Verbreitung der Rotkreuzgrundsätze

Fritz Suter begab sich unterdessen auf eigene Faust an die Front. Er organisierte einen Sanitätswagen, der von einem Dutzend Pferden und Maultieren gezogen wurde. Damit suchte er verschiedene Orte in der Nähe der Kampfhandlungen auf, um kranke und verwundete Soldaten zu versorgen. Dabei nahm er beträchtliche Risiken auf sich. Die Briten nahmen ihn gefangen und hielten ihn während einiger Zeit fest.
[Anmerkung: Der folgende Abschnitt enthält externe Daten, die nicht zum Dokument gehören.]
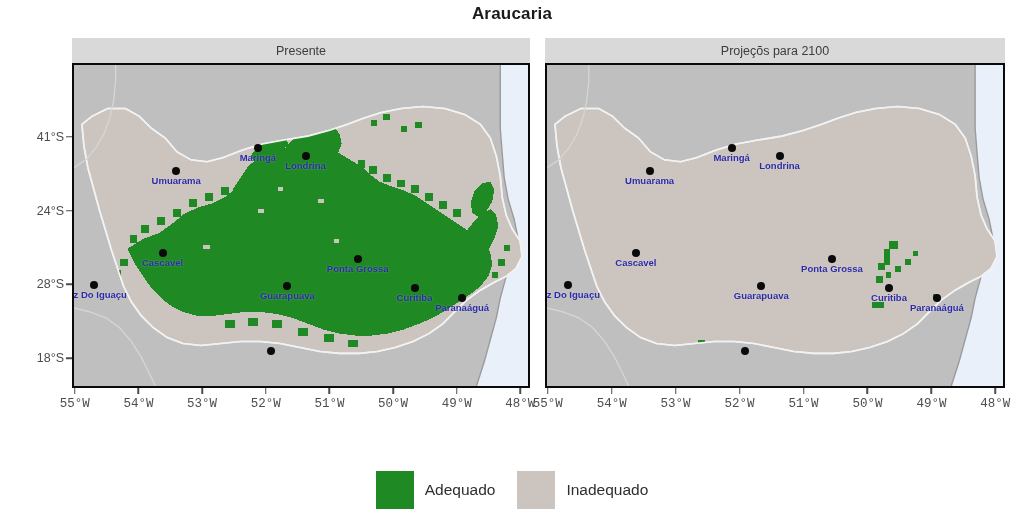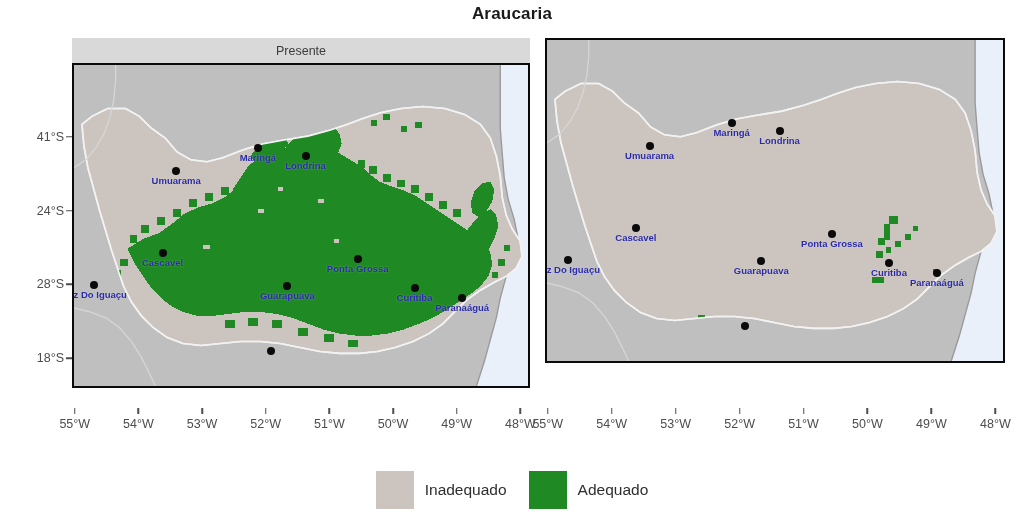--- a/index.html
+++ b/index.html
@@ -267,6 +267,9 @@
   </div>
 
   <div class="panel" id="panel-right">
+    <div class="strip">
+      <span>Projeçõs para 2100</span>
+    </div>
     <div class="plot-area">
       <div class="map-canvas">
         <svg viewBox="0 0 458 325" preserveAspectRatio="none">

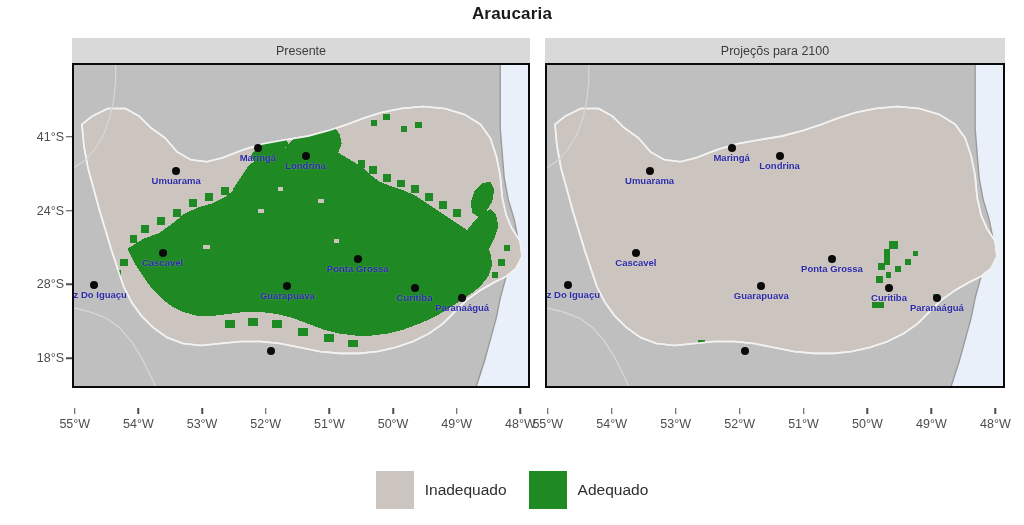--- a/index.html
+++ b/index.html
@@ -65,7 +65,7 @@
   .ytick-mark { position: absolute; right: 0; width: 6px; height: 1.5px;
                 background: #4D4D4D; transform: translateY(-50%); }
 
-  .xtick-group { position: absolute; top: 408px; height: 30px; }
+  .xtick-group { position: absolute; top: 388px; height: 30px; font-family: Liberation Mono, monospace; }
   #xticks-left  { left: 72px;  width: 458px; }
   #xticks-right { left: 545px; width: 460px; }
   .xtick { position: absolute; top: 9px; transform: translateX(-50%);

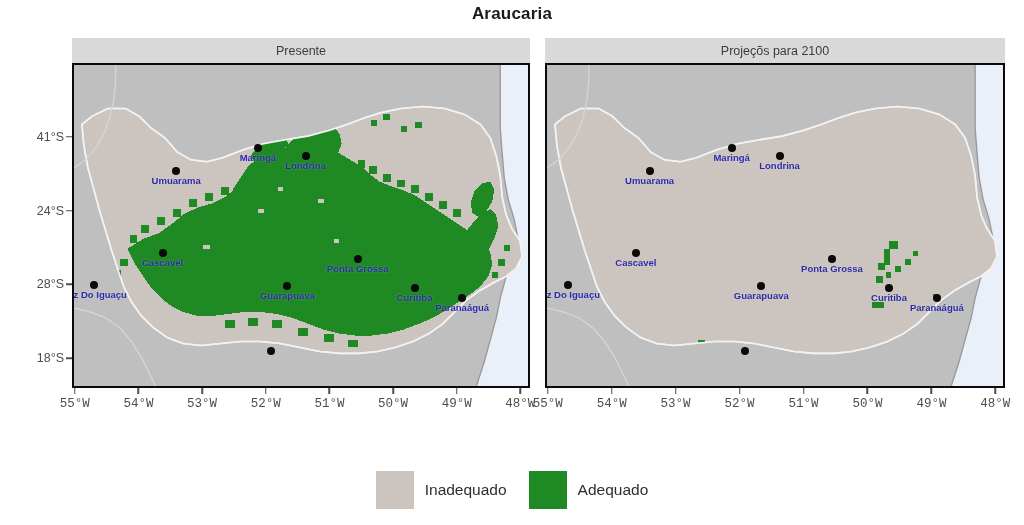--- a/index.html
+++ b/index.html
@@ -413,13 +413,13 @@
 
   <div class="legend">
     <div class="legend-item">
+      <span class="legend-swatch" style="background:#1F8A24"></span>
+      <span class="legend-label">Adequado</span>
+    </div>
+    <div class="legend-item">
       <span class="legend-swatch" style="background:#CCC4BE"></span>
       <span class="legend-label">Inadequado</span>
     </div>
-    <div class="legend-item">
-      <span class="legend-swatch" style="background:#1F8A24"></span>
-      <span class="legend-label">Adequado</span>
-    </div>
   </div>
 
 </div>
Damit begingen sie einen schweren Verstoss gegen den Grundsatz der Neutralität des medizinischen Personals, der im Genfer Abkommen verankert ist. 

In seinem Schlussbericht über den Einsatz fasste der Neuenburger Arzt drei Hauptkritikpunkte stichwortartig zusammen: «Verspätete Abreise. Unzureichende finanzielle Mittel. Ungenügende Vertrautheit mit den afrikanischen Sitten und Gebräuchen.» Ausserdem hielt er fest, dass das Rotkreuzzeichen in vielen Fällen missbraucht und missachtet worden sei. Dennoch zog er zum Schluss eine optimistische Bilanz: 

«Trotz der Verstösse, die von den verschiedenen Kriegsparteien im südlichen Afrika vorsätzlich oder unabsichtlich begangen wurden, wirkte sich das Genfer Abkommen höchst segensreich aus. Ich bin überzeugt: Würden die Armeen in Friedenszeiten grundlegende Kenntnisse zu den Rotkreuzgrundsätzen vermitteln, gäbe es keine jugendlichen Spassvögel und gedankenlosen Witzbolde mehr, die mit den geschützten Abzeichen des Roten Kreuzes Unfug treiben oder sie entwürdigen.»